LONDON (Thomson Reuters Foundation) – As the United Nations prepares a 20-year plan to cope with the challenges of booming urbanization, residents of the world’s five biggest slums are battling to carve out a place in the cities of the future.

Home to more than 900 million people worldwide – or nearly one in every seven people – the U.N. says slums are emerging spontaneously as a “dominant and distinct type of settlement” in the 21st century.

Today one quarter of the world’s city dwellers live in slums – and they are there to stay.

The U.N.’s 193 member states are set to adopt the first detailed road map to guide the growth of cities, towns and informal settlements, ensure they are sustainable, do not destroy the environment and protect the rights of the vulnerable.

Held once every 20 years, the U.N.’s Habitat III conference comes at a time when, for the first time in history, more people live in cities than rural areas.

In 2014, 54 percent of the global population lived in cities but by 2050, this is expected to rise to 66 percent.

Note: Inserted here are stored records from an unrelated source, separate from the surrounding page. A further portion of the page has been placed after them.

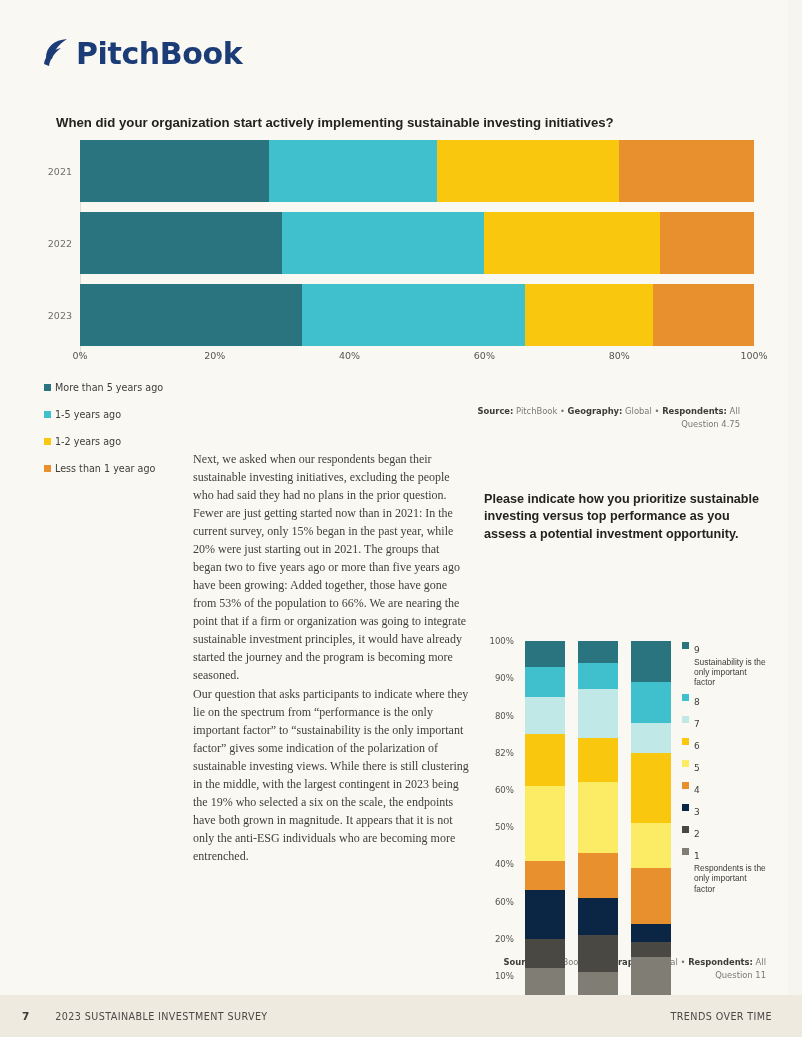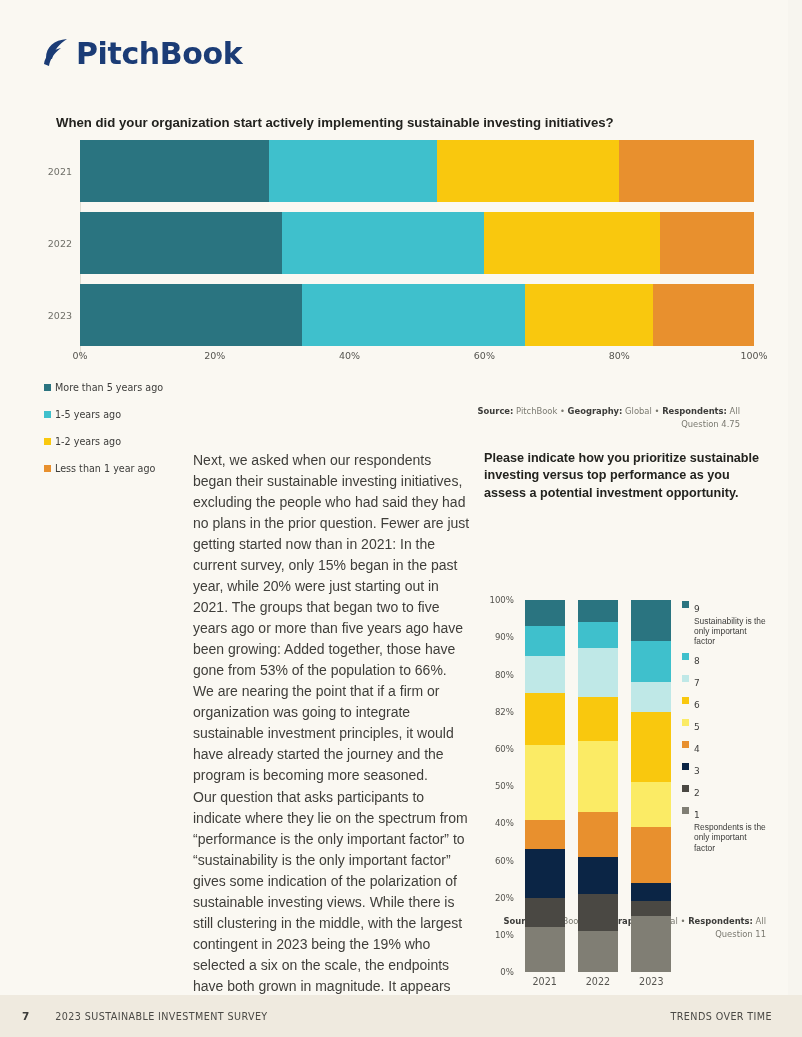--- a/index.html
+++ b/index.html
@@ -46,27 +46,27 @@
   .lg-sw { width: 7px; height: 7px; display: block; }
 
   
   .source { font-size: 8.4px; color: #7a7970; text-align: right; line-height: 1.5;
             font-family: "DejaVu Sans", sans-serif; }
   .source b { color: #3c3c3a; font-weight: 700; }
   #top-source { position: absolute; right: 48px; top: 405px; width: 320px; }
 
   
   #body-col { position: absolute; left: 193px; top: 450px; width: 278px; }
-  #body-col p { font-size: 14px; line-height: 1.50; color: #3f3e3a; text-align: left;
-                font-family: Liberation Sans, sans-serif; }
+  #body-col p { font-size: 12px; line-height: 1.50; color: #3f3e3a; text-align: left;
+                font-family: Liberation Serif, serif; }
   #body-col p + p { margin-top: 1px; }
 
   
   #right-col { position: absolute; left: 484px; top: 450px; width: 282px; }
-  #right-q { font-weight: 700; color: #23231f; font-size: 12.6px; line-height: 1.38; }
+  #right-q { font-weight: 700; color: #23231f; font-size: 12.6px; line-height: 1.38; margin-top: 41px; }
 
   #vchart { position: relative; margin-top: 12px; height: 395px; }
   .vaxis { position: absolute; left: 0; top: 86px; width: 34px; height: 372px; }
   .vtick { position: absolute; right: 4px; font-size: 8.6px; color: #55544f; transform: translateY(-50%);
            font-family: "DejaVu Sans", sans-serif; }
   .vplot { position: absolute; left: 34px; top: 86px; width: 160px; height: 372px;
            display: flex; justify-content: space-around; align-items: flex-end; }
   .vcol { width: 40px; height: 100%; display: flex; flex-direction: column; }
   .vseg { width: 100%; }
   .vxlabels { position: absolute; left: 34px; top: 462px; width: 160px;

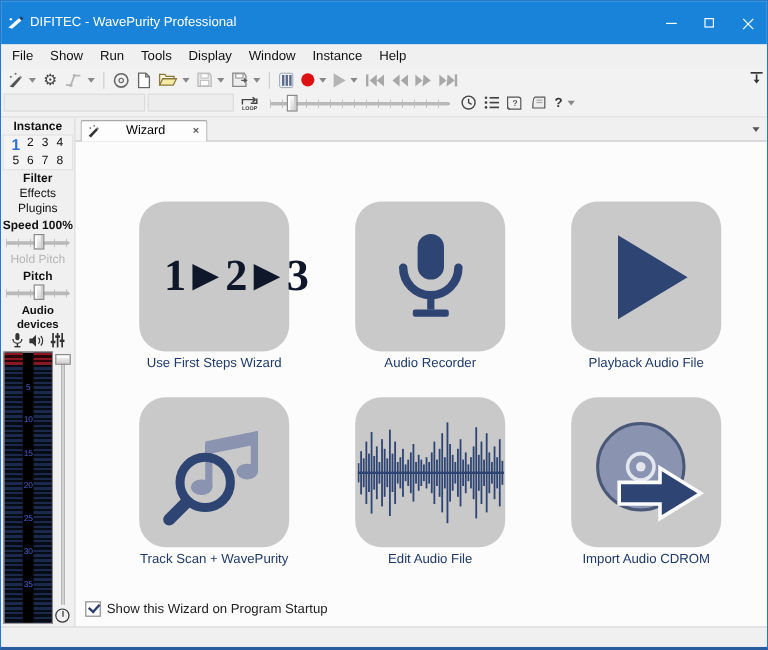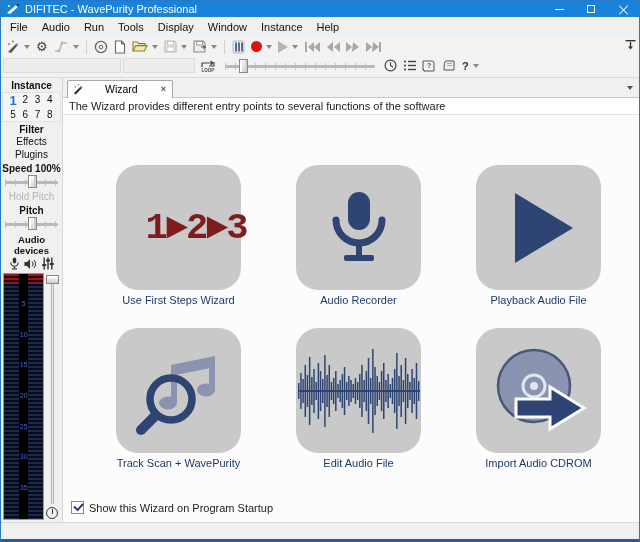--- a/index.html
+++ b/index.html
@@ -3,21 +3,21 @@
 <meta charset="utf-8">
 <style>
   * { margin:0; padding:0; box-sizing:border-box; }
   html,body { width:640px; height:542px; overflow:hidden; }
   body { font-family:"Liberation Sans", sans-serif; background:#fff; }
 
   .window { width:640px; height:542px; display:flex; flex-direction:column;
     border:1px solid #2579c9; border-bottom:3px solid #2a5ca0; background:#f0f0f0; }
 
   
-  .titlebar { height:16px; background:#1883d8; display:flex; align-items:center;
+  .titlebar { height:36px; background:#1883d8; display:flex; align-items:center;
     color:#fff; font-size:11px; flex-shrink:0; }
   .titlebar .appicon { width:14px; height:12px; margin:0 5px 0 5px; flex-shrink:0; }
   .titlebar .title { flex:1; white-space:nowrap; }
   .win-controls { display:flex; height:100%; }
   .win-btn { width:32px; height:100%; display:flex; align-items:center; justify-content:center; }
   .min-glyph { width:9px; height:1px; background:#fff; }
   .max-glyph { width:8px; height:8px; border:1px solid #fff; }
   .close-glyph { position:relative; width:9px; height:9px; }
   .close-glyph::before,.close-glyph::after { content:""; position:absolute; left:4px; top:-1px;
     width:1px; height:12px; background:#fff; }
@@ -99,21 +99,21 @@
     border-left:3.5px solid transparent; border-right:3.5px solid transparent; border-top:4px solid #555; }
   .descbar { height:17px; background:#fff; border-bottom:1px solid #e0e0e0; font-size:11px;
     color:#222; display:flex; align-items:center; padding-left:6px; flex-shrink:0; }
   .content { flex:1; background:#fcfcfc; display:flex; flex-direction:column; min-height:0; }
   .tile-grid { display:grid; grid-template-columns:repeat(3,125px); column-gap:55px; row-gap:22px;
     padding:50px 0 0 53px; }
   .tile-cell { display:flex; flex-direction:column; align-items:center; }
   .tile { width:125px; height:125px; background:#c9c9c9; border-radius:22px; display:flex;
     align-items:center; justify-content:center; cursor:pointer; }
   .tile-label { margin-top:4px; font-size:11px; color:#1f3a68; text-align:center; }
-  .steps-text { font-size:37px; font-weight:bold; color:#7f1d1d; letter-spacing:-2px; font-family:Liberation Mono, monospace;padding-left:35px; }
+  .steps-text { font-size:37px; font-weight:bold; color:#0f172a; letter-spacing:-2px; font-family:Liberation Serif, serif;padding-left:35px; }
   .checkbox-row { margin:auto 0 8px 8px; display:flex; align-items:center; gap:5px; font-size:11px; color:#222; }
   .checkbox { width:13px; height:13px; background:#fff; border:1px solid #8a8a8a; position:relative; }
   .checkbox.checked::after { content:""; position:absolute; left:2px; top:1px; width:7px; height:4px;
     border-left:2px solid #2b3f6b; border-bottom:2px solid #2b3f6b; transform:rotate(-48deg); }
 
   .statusbar { height:17px; background:#f0f0f0; border-top:1px solid #d9d9d9; flex-shrink:0; }
 
   svg { display:block; }
 </style>
 </head>
@@ -137,21 +137,21 @@
           <div class="max-glyph"></div>
         </div>
       <div class="win-btn">
           <div class="close-glyph"></div>
         </div>
     </div>
   </div>
 
   <div class="menubar">
     <span class="menu-item">File</span>
-    <span class="menu-item">Audio</span>
+    <span class="menu-item">Show</span>
     <span class="menu-item">Run</span>
     <span class="menu-item">Tools</span>
     <span class="menu-item">Display</span>
     <span class="menu-item">Window</span>
     <span class="menu-item">Instance</span>
     <span class="menu-item">Help</span>
   </div>
 
   <div class="toolbar">
     <div class="tb-row">
@@ -387,23 +387,20 @@
           <svg width="11" height="11" viewBox="0 0 12 12">
             <path d="M1 10 L8 3 l1.5 1.5 L3 11.5z" fill="#333"></path>
             <path d="M8 3 l1.5 1.5 1-1 L9 2z" fill="#888"></path>
             <circle cx="2.5" cy="3" r="0.8" fill="#666"></circle>
               <circle cx="6" cy="0.9" r="0.8" fill="#666"></circle>
           </svg>
           <span>Wizard</span>
           <span class="tab-close">×</span>
         </div>
         <div class="tabrow-caret"></div>
-      </div>
-      <div class="descbar">
-        <span>The Wizard provides different entry points to several functions of the software</span>
       </div>
       <div class="content">
         <div class="tile-grid">
 
           <div class="tile-cell">
             <div class="tile">
               <span class="steps-text">1►2►3</span>
             </div>
             <div class="tile-label">Use First Steps Wizard</div>
           </div>

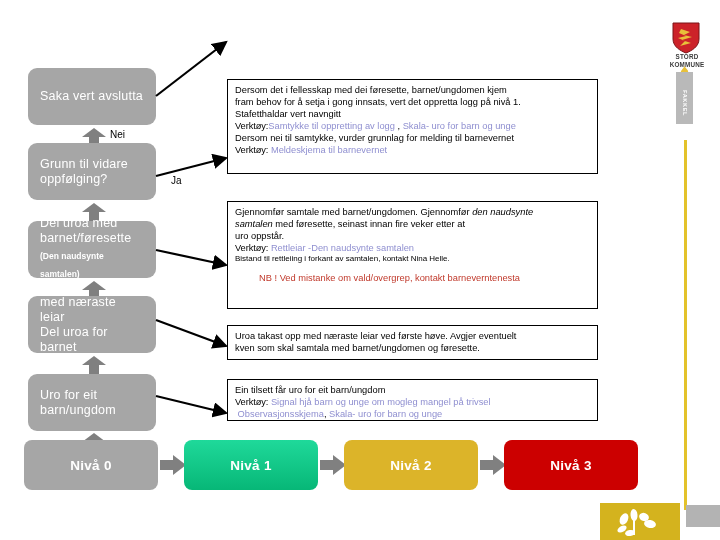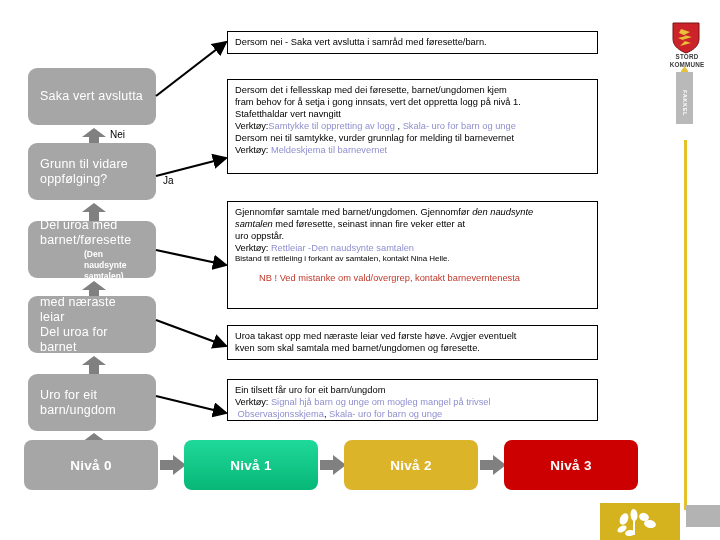--- a/index.html
+++ b/index.html
@@ -22,25 +22,24 @@
     padding:6px 12px;
     display:flex;
     flex-direction:column;
     justify-content:center;
     font-size:12.5px;
     line-height:15px;
     letter-spacing:.2px;
   }
   .flowbox .sub{
     font-size:8.5px;
-    line-height:11px;
+    line-height:18px;
     font-weight:bold;
     letter-spacing:0;
     margin-top:1px;
-    margin-left:44px;
   }
 
   
   .uparrow{position:absolute;}
   .uparrow .shaft{
     position:absolute;left:7px;top:7px;width:10px;height:13px;background:#808080;
   }
   .uparrow .head{
     position:absolute;left:0;top:0;width:0;height:0;
     border-left:12px solid transparent;
@@ -115,21 +114,21 @@
   <div class="uparrow" style="left:82px;top:128px;width:24px;height:20px;">
     <div class="shaft"></div>
       <div class="head"></div>
   </div>
   <div class="edgelabel" style="left:110px;top:129px;">Nei</div>
 
   <div class="flowbox" style="left:28px;top:143px;width:128px;height:57px;">
     <div>Grunn til vidare</div>
     <div>oppfølging?</div>
   </div>
-  <div class="edgelabel" style="left:163px;top:175px;">Ja</div>
+  <div class="edgelabel" style="left:171px;top:175px;">Ja</div>
 
   <div class="uparrow" style="left:82px;top:203px;width:24px;height:20px;">
     <div class="shaft"></div>
       <div class="head"></div>
   </div>
 
   <div class="flowbox" style="left:28px;top:221px;width:128px;height:57px;">
     <div>Del uroa med</div>
     <div>barnet/føresette</div>
     <div class="sub">(Den naudsynte samtalen)</div>
@@ -166,23 +165,20 @@
         <polygon points="0 0, 7 3.5, 0 7" fill="#000"></polygon>
       </marker>
     </defs>
     <line x1="156" y1="96" x2="226" y2="42" stroke="#000" stroke-width="2.2" marker-end="url(#ah)"></line>
     <line x1="156" y1="176" x2="226" y2="158" stroke="#000" stroke-width="2.2" marker-end="url(#ah)"></line>
     <line x1="156" y1="250" x2="226" y2="265" stroke="#000" stroke-width="2.2" marker-end="url(#ah)"></line>
     <line x1="156" y1="320" x2="226" y2="346" stroke="#000" stroke-width="2.2" marker-end="url(#ah)"></line>
     <line x1="156" y1="396" x2="226" y2="413" stroke="#000" stroke-width="2.2" marker-end="url(#ah)"></line>
   </svg>
 
-  <div class="panel" style="left:227px;top:31px;width:371px;height:23px;">
-    <p>Dersom nei - Saka vert avslutta i samråd med føresette/barn.</p>
-  </div>
 
   <div class="panel" style="left:227px;top:79px;width:371px;height:95px;">
     <p>Dersom det i fellesskap med dei føresette, barnet/ungdomen kjem</p>
     <p>fram behov for å setja i gong innsats, vert det oppretta logg på nivå 1.</p>
     <p>Stafetthaldar vert navngitt</p>
     <p><span class="vk">Verktøy:</span><span class="lnk">Samtykke til oppretting av logg</span><span> , </span><span class="lnk">Skala- uro for barn og unge</span></p>
     <p>Dersom nei til samtykke, vurder grunnlag for melding til barnevernet</p>
     <p><span class="vk">Verktøy:</span>&nbsp;<span class="lnk">Meldeskjema til barnevernet</span></p>
   </div>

“We live in the urban century … when planned, built, and governed well, cities can be massive agents of positive change,” UN Secretary-General Ban Ki-moon said in a recent statement.

“They can be catalysts for inclusion and powerhouses of equitable economic growth. They can help us protect the environment and limit climate change. That is why we need a new vision for urbanization.”

People walk near open sewers in the Kibera slum of Kenya's capital Nairob

People walk near open sewers in the Kibera slum of Kenya’s capital Nairobi February 26, 2015.
REUTERS/Darrin Zammit Lupi

The U.N.’s policy document, titled the New Urban Agenda, says there has been “significant” improvement in the quality of life for millions of city residents over the past two decades, but the pressures of population growth and rural-to-city migration are increasing dramatically.

Billy Cobbett, director of the Cities Alliance partnership for poverty reduction and promoting sustainable cities, said urban growth in many parts of the world, particularly Africa, is not driven by rural migration alone but by population growth.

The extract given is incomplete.